¿Cómo podemos controlar la cantidad de células que colocamos en cada uno de los frascos tras la tripsinización?

Realizando un recuento celular. Para ello, podemos utilizar diferentes aparatos. Más simples, como puede ser una cámara de recuento o más complejos como el Cell-Counter. El Cell-Counter, mide cambios en la resistencia eléctrica producidos cuando una partícula en suspensión no conductora atraviesa un pequeño orificio.  Es un método rápido que permite contar altas densidades de células. Sin embargo, en la mayoría de los laboratorios se usan cámaras de recuento. Una cámara de recuento es una lámina de vidrio de forma rectangular de tamaño algo mayor que un portaobjetos. En la cámara, hay dos zonas de conteo (retículos) que llevan grabadas unas cuadrículas, superior e inferior, separadas por una hendidura. Sobre ellas se coloca un cubreobjetos que deja un hueco entre él y la cámara que se llena con el líquido de la suspensión celular.

Existen varios tipos de cámaras de recuento, la más utilizada es la Neubauer. Sus retículos tienen una superficie de 9 mm² (3 mm por cada lado) y están divididos en 9 cuadrados secundarios de 1 mm² de superficie. La profundidad de esta cámara es de 0,1 mm.

Para contar empleamos los 4 cuadrados secundarios de las esquinas. Cada uno de ellos está dividido en 16 cuadrados.

Para tener éxito en el cultivo, es importante calcular cuántas de estas células son viables tras el proceso de tripsinización. Para ello utilizamos un colorante vital denominado azul de tripán.

El azul de tripán es un colorante que está negativamente cargado, igual que la superficie celular, por lo que no puede penetrar en las células vivas. Esta tinción permite detectar las células vivas de las muertas. Si las células están vivas, tendrán intacta su membrana plasmática y el azul tripán no penetrará más allá de la membrana de la célula, de manera que las células se verán con el borde azulado. Si las células están muertas, el azul tripán penetrará fácilmente a través de la membrana plasmática, tiñendo la célula de azul. Esta solución se preparará en proporción 1:1  respecto a la cantidad de suspensión celular que utilicemos para hacer el recuento, de forma que las células quedarán diluidas a la mitad, y esta dilución deberá tenerse en cuenta en los cálculos finales.

Procedimiento:

1. Mezcla 1 parte de la suspensión celular (por ejemplo 0,5 ml) y una parte de colorante azul de tripán (0,4 %).
2. Incuba la mezcla 5 minutos a temperatura ambiente.
3. Monta y llena las cámaras del hemocitómetro con 10 µl de la mezcla.
4. Cuenta bajo el microscopio a 40x únicamente las células no teñidas que serán las viables.

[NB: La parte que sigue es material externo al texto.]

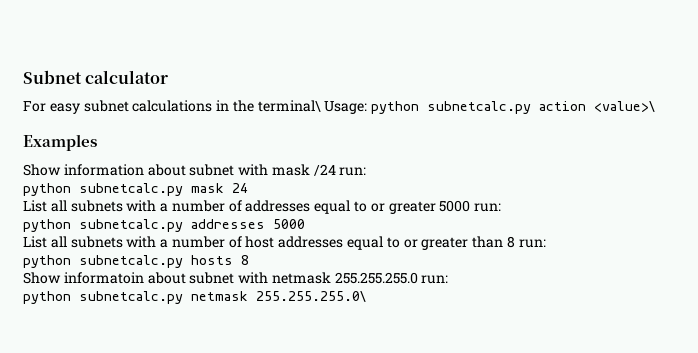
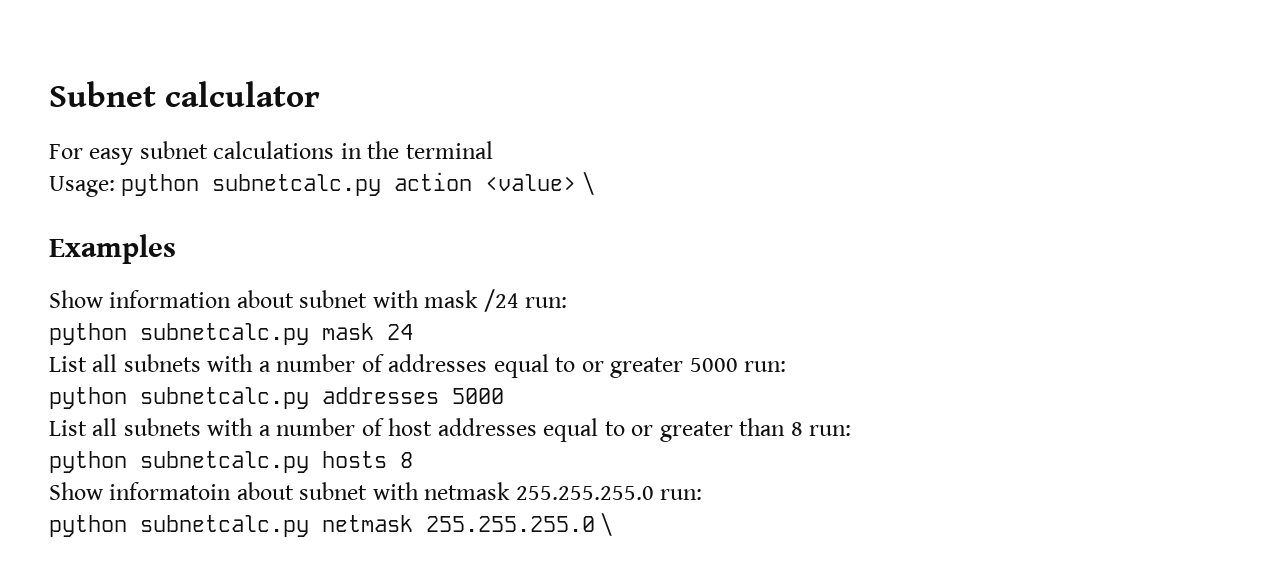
- For easy subnet calculations in the terminal\ Usage: python subnetcalc.py action <value>\
+ For easy subnet calculations in the terminal
+ Usage: python subnetcalc.py action <value> \
- python subnetcalc.py netmask 255.255.255.0\
+ python subnetcalc.py netmask 255.255.255.0 \

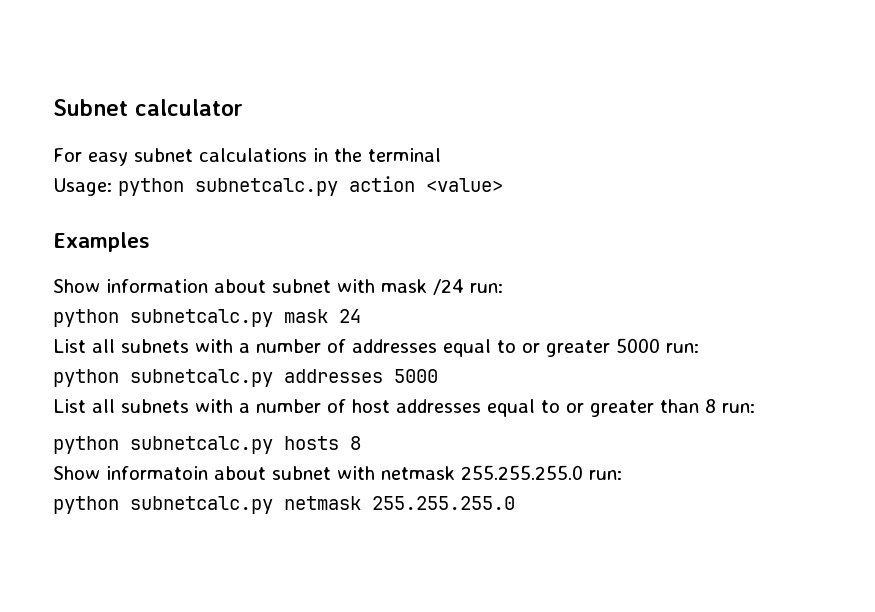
- Usage: python subnetcalc.py action <value> \
+ Usage: python subnetcalc.py action <value>
- python subnetcalc.py netmask 255.255.255.0 \
+ python subnetcalc.py netmask 255.255.255.0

Para hacer el recuento deberás:

1. Montar la cámara colocando un cubreobjetos especial sobre el retículo.
2. Homogeneizar bien la suspensión celular y rellenar la cámara con la solución a medir. Se realiza colocando la punta de la micropipeta en el borde del cubreobjetos, en la zona donde está el retículo. El líquido penetra por capilaridad, caben unos 10 µl. Hay que tener cuidado para que no se formen burbujas.
3. Permitir que las células se depositen en el fondo del área de recuento durante unos minutos antes de contarlas.
4. Enfocar el retículo con el objetivo de 10x, cambiar el objetivo a 40 aumentos. El recuento se hace recorriendo cada cuadrado en orden por ejemplo en zig-zag.
5. Realizar el recuento solo en los cuatro cuadrados secundarios y suma las células obtenidas en ellos.
6. Calcular la media de células por cuadrado secundario.

Existe una regla que debes seguir para contar y que evitará que cuentes algunas células dos veces. Se aplica a todas aquellas células que caen sobre las líneas del retículo. En estos casos sólo se deben contar las células que caigan encima de los bordes superior y derecho de cada cuadrado, dejando de contar las que caigan en los bordes inferior e izquierdo.

Los resultados se expresan en número de células por mililitro.

Nº de células/ ml =  nº células contadas / nº cuadrados secundarios contados • Factor de dilución • 10⁴

.

Siendo:

• El Factor de dilución: el inverso de la dilución previa de la muestra que se ha realizado. Si hemos usado azul tripán para hacer el recuento, deberemos multiplicar por 2. Si las células están muy concentradas, también es posible realizar una dilución previa y también deberemos multiplicar por su factor de dilución.
• 10⁴: Factor de conversión para dar el resultado en ml. Teniendo en cuenta la profundidad de la cámara (0,1 mm) y el tamaño de cada cuadrado secundario (0,1 mm), el volumen de cada cuadrado secundario es 1 mm x 1 mm x 0,1 mm = 0,1 mm³ . Y sabiendo que 1 mm³ es 10^-3 ml.